1. Natural Isolation: Each process failure is contained
2. True Concurrency: Not just parallel threads, but independent entities
3. Location Transparency: Processes can be local or on different machines
4. Predictable Behavior: No shared state means no race conditions
# Processes scale naturally
defmodule WebServer do
def handle_request(request) do
# Each request gets its own process
spawn(fn ->
result = process_request(request)
send_response(result)
end)
end
end
# Handling millions of users?

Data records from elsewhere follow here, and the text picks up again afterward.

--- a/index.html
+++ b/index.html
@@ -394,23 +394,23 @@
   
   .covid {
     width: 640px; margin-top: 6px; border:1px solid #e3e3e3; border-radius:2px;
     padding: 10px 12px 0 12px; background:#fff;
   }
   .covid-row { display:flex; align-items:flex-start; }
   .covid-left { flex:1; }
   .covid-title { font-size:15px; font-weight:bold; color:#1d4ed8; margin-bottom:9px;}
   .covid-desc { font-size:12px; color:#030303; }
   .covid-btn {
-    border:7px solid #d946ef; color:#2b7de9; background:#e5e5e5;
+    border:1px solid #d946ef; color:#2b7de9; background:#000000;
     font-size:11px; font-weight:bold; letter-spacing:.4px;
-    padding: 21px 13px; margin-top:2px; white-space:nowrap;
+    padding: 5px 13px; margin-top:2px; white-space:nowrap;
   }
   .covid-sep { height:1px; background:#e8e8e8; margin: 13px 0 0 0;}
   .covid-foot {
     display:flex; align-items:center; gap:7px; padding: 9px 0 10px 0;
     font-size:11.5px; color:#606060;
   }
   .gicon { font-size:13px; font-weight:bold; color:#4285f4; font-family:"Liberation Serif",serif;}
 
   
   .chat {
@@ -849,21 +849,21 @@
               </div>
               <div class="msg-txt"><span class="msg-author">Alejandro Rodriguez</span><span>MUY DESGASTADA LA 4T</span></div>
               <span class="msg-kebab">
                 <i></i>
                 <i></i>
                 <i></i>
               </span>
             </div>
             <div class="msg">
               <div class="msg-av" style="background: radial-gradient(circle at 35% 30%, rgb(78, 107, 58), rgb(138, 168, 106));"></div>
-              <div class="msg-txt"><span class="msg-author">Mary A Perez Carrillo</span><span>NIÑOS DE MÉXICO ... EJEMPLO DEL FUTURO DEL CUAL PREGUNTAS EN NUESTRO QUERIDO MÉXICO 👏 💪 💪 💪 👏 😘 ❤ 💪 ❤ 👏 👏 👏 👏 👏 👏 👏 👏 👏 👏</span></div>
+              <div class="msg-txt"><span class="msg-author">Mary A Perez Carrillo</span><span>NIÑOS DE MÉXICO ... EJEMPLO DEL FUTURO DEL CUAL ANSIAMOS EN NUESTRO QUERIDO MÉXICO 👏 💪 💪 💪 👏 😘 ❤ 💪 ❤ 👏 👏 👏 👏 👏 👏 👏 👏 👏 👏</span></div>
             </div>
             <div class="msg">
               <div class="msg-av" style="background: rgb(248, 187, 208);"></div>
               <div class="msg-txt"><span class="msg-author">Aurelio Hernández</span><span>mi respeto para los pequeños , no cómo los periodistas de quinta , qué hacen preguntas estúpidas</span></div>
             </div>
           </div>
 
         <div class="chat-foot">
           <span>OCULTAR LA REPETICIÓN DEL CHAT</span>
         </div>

Just spawn millions of processes
# The BEAM VM handles scheduling efficiently
5. Pipe Operator for Clarity
Transform nested function calls into readable pipelines that match how we think about data transformation.
In most languages, function composition reads backwards:
// JavaScript - Reading from inside out
const result = capitalize(
removeSpaces(
validateFormat(
trimWhitespace(
parseUserInput(input)
)
)
)
);
// Or with intermediate variables (verbose)
const parsed = parseUserInput(input);
const trimmed = trimWhitespace(parsed);
const validated = validateFormat(trimmed);
const spacesRemoved = removeSpaces(validated);
const result = capitalize(spacesRemoved);
The Elixir Way: Follow the Data Flow
# Read top to bottom, like a recipe
result =
input
|> parse_user_input()
|> trim_whitespace()
|> validate_format()
|> remove_spaces()
|> capitalize()
# The pipe operator |> passes the result of each function
# as the first argument to the next function
The Mental Shift: Think in Transformations
Traditional Thinking: - “What functions do I need to call?” - “How do I nest these function calls?” - “Let me work backwards from the result” - “I need temporary variables to keep it readable”
Pipeline Thinking: - “What transformations does my data go through?” - “Each step transforms the data and passes it forward” - “I can read the code like a story” - “The data flow is explicit and visual”
Real-World Example: Processing User Registration
# Traditional approach (hard to follow)
def register_user_traditional(params) do
save_to_db(
assign_default_role(
hash_password(
validate_user(
sanitize_input(params)
)
)
)
)
end
# Pipeline approach (reads like steps in a process)
def register_user(params) do
params
|> sanitize_input()
|> validate_user()
|> hash_password()
|> assign_default_role()
|> save_to_db()
|> send_welcome_email()
|> log_registration()
end
# Easy to:
# - Add steps: just add another line
# - Remove steps: just delete a line
# - Reorder: just move lines around
# - Debug: comment out individual steps
Why This Changes How You Code?
1. Natural Reading Order: Code reads top-to-bottom like prose
2. Explicit Data Flow: You can trace data transformation visually
3. Easy Refactoring: Adding/removing/reordering steps is trivial
4. Debugging Friendly: Insert IO.inspect()
anywhere in the pipeline
5. Composable: Build complex operations from simple transformations
# Debug by inserting inspection at any point
result = input
|> parse_user_input()
|> IO.inspect(label: "after parsing")
|> trim_whitespace()
|> IO.inspect(label: "after trim")
|> validate_format()
The pipe operator isn’t just syntax sugar—it fundamentally changes how you decompose problems into a series of data transformations.
The Journey Ahead
This series will guide you through: - Understanding Elixir’s core concepts - Mastering the interactive shell (IEx) - Building projects with Mix - Writing idiomatic Elixir code - Designing fault-tolerant systems
Whether you’re coming from object-oriented languages or other functional languages, Elixir’s practices will challenge and reward you.
The initial learning curve pays dividends in productivity, maintainability, and system reliability.
Ready to think in processes, embrace immutability, and let it crash?
Let’s begin this journey into Elixir’s elegant world of concurrent programming!